[Collected data]
────────
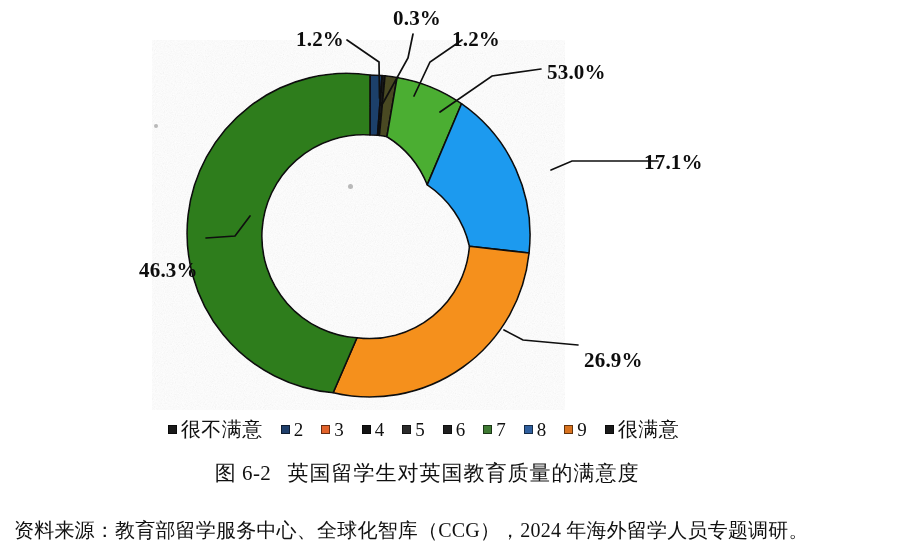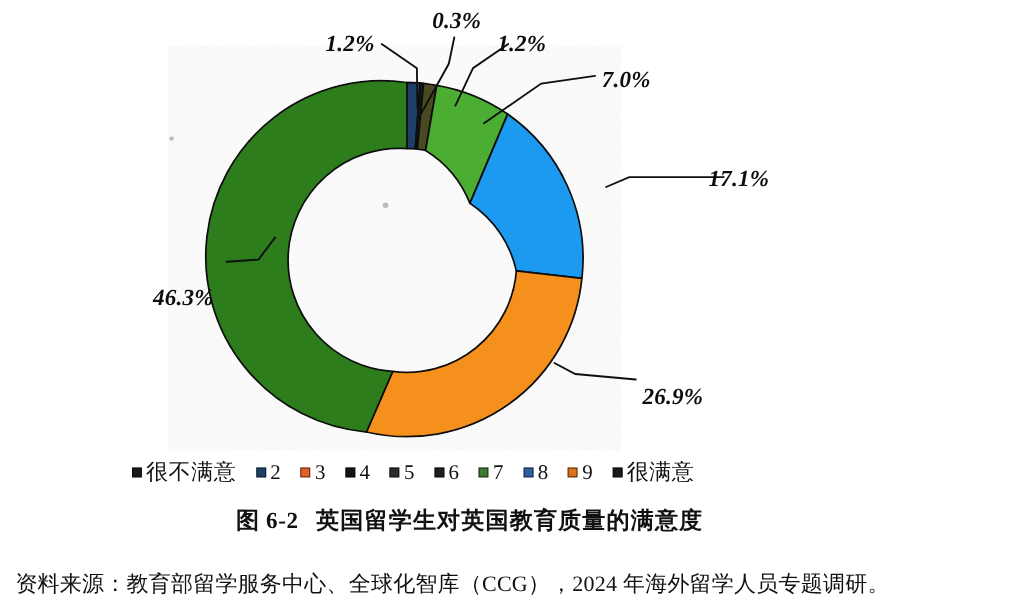--- a/index.html
+++ b/index.html
@@ -20,21 +20,20 @@
     width: 921px;
     height: 558px;
   }
   
   #chart-area {
     position: absolute;
     left: 0;
     top: 0;
     width: 921px;
     height: 410px;
-    font-style: italic;
   }
   #donut-svg {
     position: absolute;
     left: 0;
     top: 0;
   }
   .pct-label {
     position: absolute;
     font-family: "Liberation Serif", "DejaVu Serif", serif;
     font-size: 21px;
@@ -55,20 +54,21 @@
   #legend {
     position: absolute;
     left: 0;
     top: 414px;
     width: 751px;
     height: 30px;
     display: flex;
     justify-content: center;
     align-items: center;
     gap: 0px;
+    padding-left: 48px;
   }
   .legend-item {
     display: flex;
     align-items: center;
     margin: 0 9px;
   }
   .legend-swatch {
     width: 9px;
     height: 9px;
     margin-right: 4px;
@@ -92,21 +92,20 @@
   #caption {
     position: absolute;
     left: 0;
     top: 459px;
     width: 854px;
     text-align: center;
     font-size: 21px;
     letter-spacing: 1px;
     color: #111111;
     white-space: nowrap;
-    font-weight: bold;
   }
   #caption .fignum { letter-spacing: 0.5px; }
   #caption .captext { margin-left: 16px; }
 
   
   #source {
     position: absolute;
     left: 14px;
     top: 517px;
     width: 900px;
@@ -189,21 +188,21 @@
         <path d="M 541 69 L 492 76 L 440 112"></path>
         <path d="M 658 161 L 572 161 L 551 170"></path>
         <path d="M 578 345 L 523 340 L 504 330"></path>
         <path d="M 206 238 L 235 236 L 250 216"></path>
       </g>
     </svg>
 
     <div class="pct-label" id="lbl-a">1.2%</div>
     <div class="pct-label" id="lbl-b">0.3%</div>
     <div class="pct-label" id="lbl-c">1.2%</div>
-    <div class="pct-label" id="lbl-d">7.0%</div>
+    <div class="pct-label" id="lbl-d">53.0%</div>
     <div class="pct-label" id="lbl-e">17.1%</div>
     <div class="pct-label" id="lbl-f">26.9%</div>
     <div class="pct-label" id="lbl-g">46.3%</div>
   </div>
 
   <div id="legend">
       <div class="legend-item">
         <span class="legend-swatch" style="background: rgb(26, 26, 26);"></span>
         <span class="legend-text cjk">很不满意</span>
       </div>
────────
-- WORK INSTRUCTION --
Please retype, exactly as written, every line from the line containing "color: #111111;" through the last line of the records above, including both of those lines, and nothing else.

-- TASK RESPONSE --
     color: #111111;
     white-space: nowrap;
-    font-weight: bold;
   }
   #caption .fignum { letter-spacing: 0.5px; }
   #caption .captext { margin-left: 16px; }
 
   
   #source {
     position: absolute;
     left: 14px;
     top: 517px;
     width: 900px;
@@ -189,21 +188,21 @@
         <path d="M 541 69 L 492 76 L 440 112"></path>
         <path d="M 658 161 L 572 161 L 551 170"></path>
         <path d="M 578 345 L 523 340 L 504 330"></path>
         <path d="M 206 238 L 235 236 L 250 216"></path>
       </g>
     </svg>
 
     <div class="pct-label" id="lbl-a">1.2%</div>
     <div class="pct-label" id="lbl-b">0.3%</div>
     <div class="pct-label" id="lbl-c">1.2%</div>
-    <div class="pct-label" id="lbl-d">7.0%</div>
+    <div class="pct-label" id="lbl-d">53.0%</div>
     <div class="pct-label" id="lbl-e">17.1%</div>
     <div class="pct-label" id="lbl-f">26.9%</div>
     <div class="pct-label" id="lbl-g">46.3%</div>
   </div>
 
   <div id="legend">
       <div class="legend-item">
         <span class="legend-swatch" style="background: rgb(26, 26, 26);"></span>
         <span class="legend-text cjk">很不满意</span>
       </div>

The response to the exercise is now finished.